• _How to complete this task_
Find every line below where the string "tanpa" shows up, and copy those lines.
━━ Data for processing
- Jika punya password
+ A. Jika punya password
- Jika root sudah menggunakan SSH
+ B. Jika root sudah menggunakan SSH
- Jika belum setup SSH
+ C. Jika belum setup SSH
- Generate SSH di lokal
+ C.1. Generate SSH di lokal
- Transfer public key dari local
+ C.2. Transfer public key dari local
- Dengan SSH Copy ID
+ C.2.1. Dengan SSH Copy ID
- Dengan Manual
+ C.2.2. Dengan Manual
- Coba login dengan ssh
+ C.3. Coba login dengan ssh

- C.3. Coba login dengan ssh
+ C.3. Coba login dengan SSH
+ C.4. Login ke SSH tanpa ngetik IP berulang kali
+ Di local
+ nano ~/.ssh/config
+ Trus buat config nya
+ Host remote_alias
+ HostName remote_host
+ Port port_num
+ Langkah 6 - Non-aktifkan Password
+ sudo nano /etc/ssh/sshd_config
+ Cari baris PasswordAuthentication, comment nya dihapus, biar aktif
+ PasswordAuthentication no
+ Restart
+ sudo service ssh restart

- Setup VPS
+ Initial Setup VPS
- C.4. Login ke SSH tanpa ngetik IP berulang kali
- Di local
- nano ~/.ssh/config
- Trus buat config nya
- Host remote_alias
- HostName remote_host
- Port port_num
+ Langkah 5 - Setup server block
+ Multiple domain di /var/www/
━━━━
• _Solution to the exercise_
+ C.4. Login ke SSH tanpa ngetik IP berulang kali
- C.4. Login ke SSH tanpa ngetik IP berulang kali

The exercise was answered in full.